| EXERCISE AIM |
Please output all the entries word for word, without the pictures.

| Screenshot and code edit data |

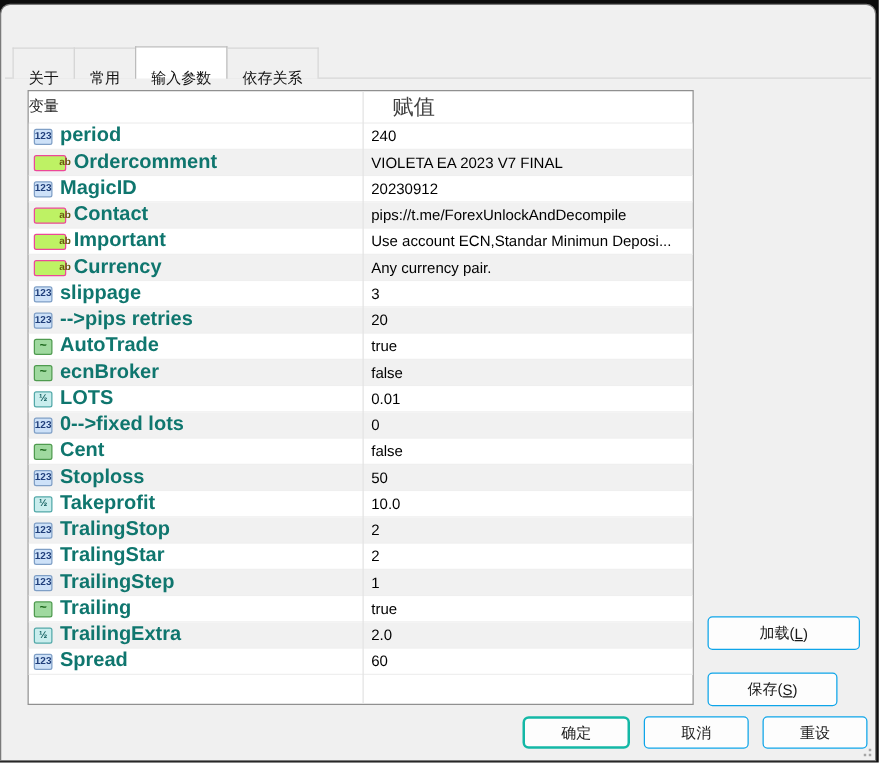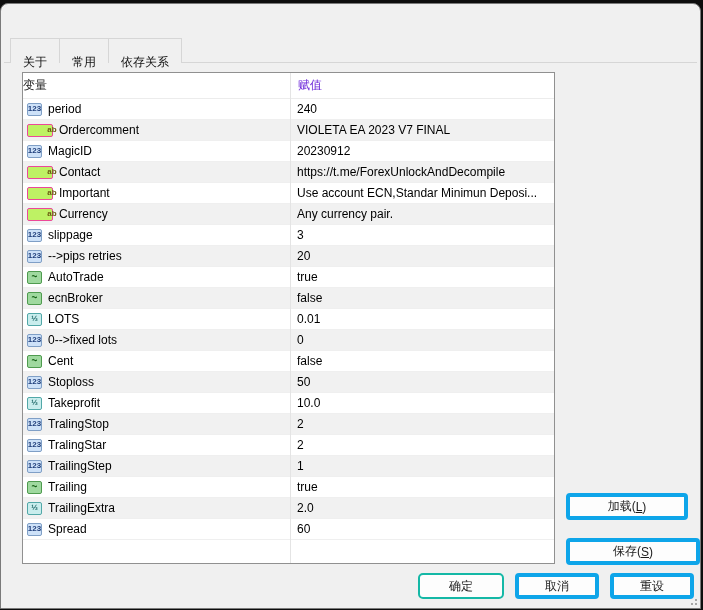"输入参数" div.tab { html: none -> <div><span>输入参数</span></div> }
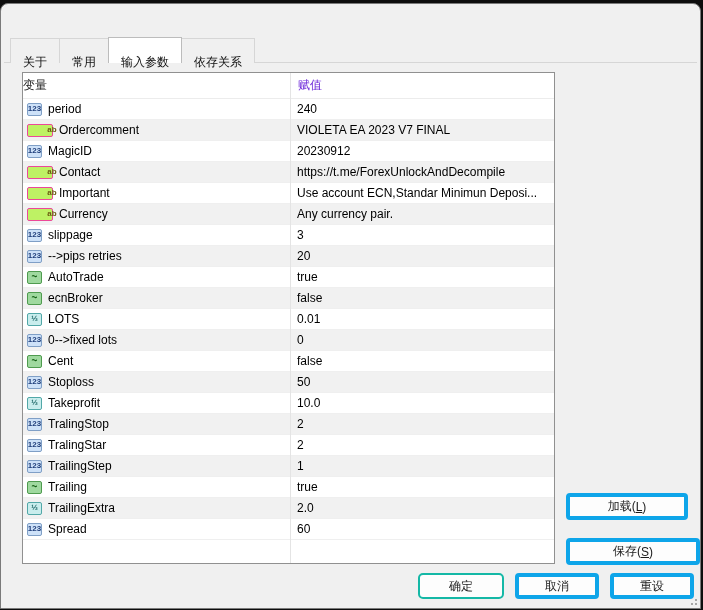"赋值" .pheader .h2 { color: #6d28d9 -> #404040; font-size: 12px -> 17px; padding-left: 8px -> 24px }
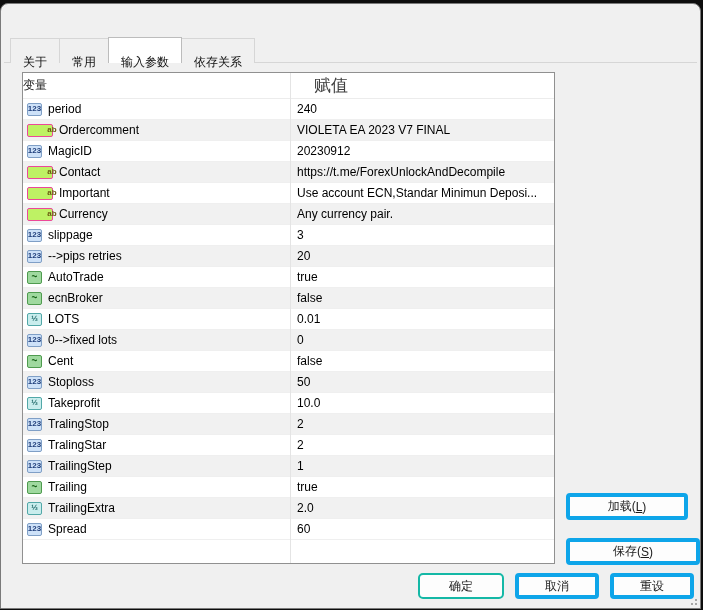"period" .p-name { color: #000000 -> #0f766e; font-size: 12px -> 16px; font-weight: none -> bold }
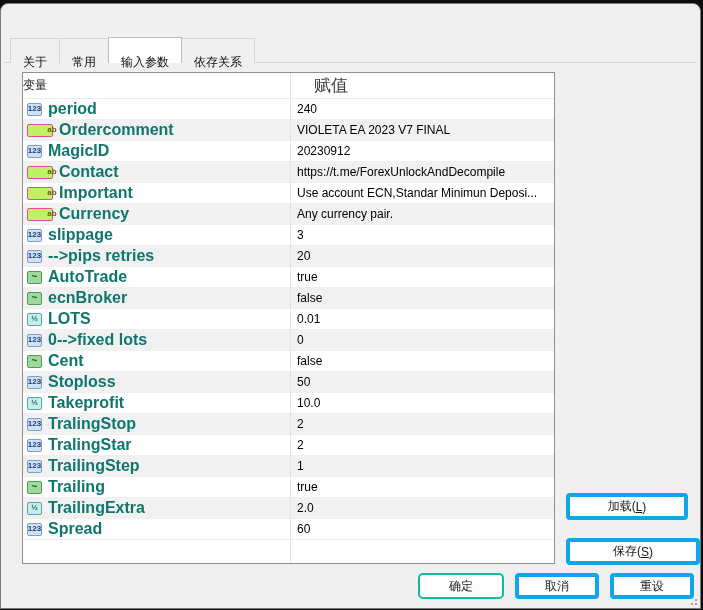"https://t.me/ForexUnlockAndDecompile" div.p-cell-value { text: https://t.me/ForexUnlockAndDecompile -> pips://t.me/ForexUnlockAndDecompile }
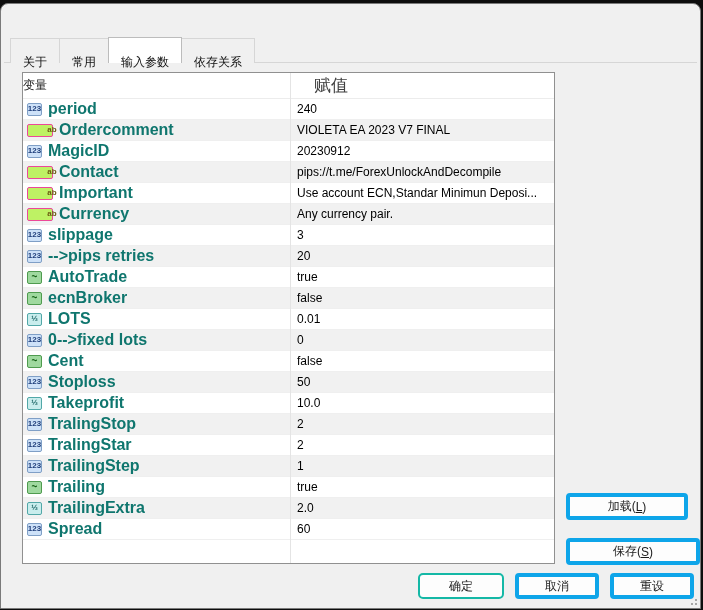"加载(" .btn { border: 4px solid #0ea5e9 -> 1px solid #0ea5e9 }
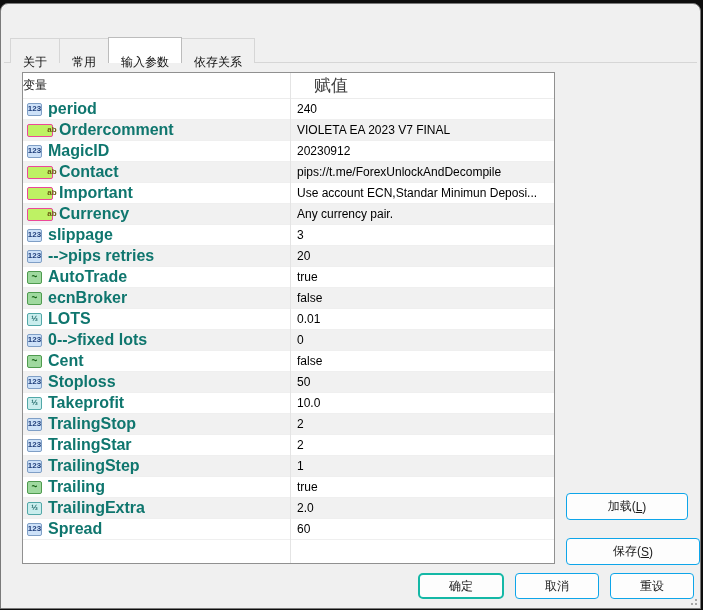"保存(" .btn-save { width: 134px -> 104px }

| REPLY |
"输入参数" div.tab { html: none -> <div><span>输入参数</span></div> }
"赋值" .pheader .h2 { color: #6d28d9 -> #404040; font-size: 12px -> 17px; padding-left: 8px -> 24px }
"period" .p-name { color: #000000 -> #0f766e; font-size: 12px -> 16px; font-weight: none -> bold }
"https://t.me/ForexUnlockAndDecompile" div.p-cell-value { text: https://t.me/ForexUnlockAndDecompile -> pips://t.me/ForexUnlockAndDecompile }
"加载(" .btn { border: 4px solid #0ea5e9 -> 1px solid #0ea5e9 }
"保存(" .btn-save { width: 134px -> 104px }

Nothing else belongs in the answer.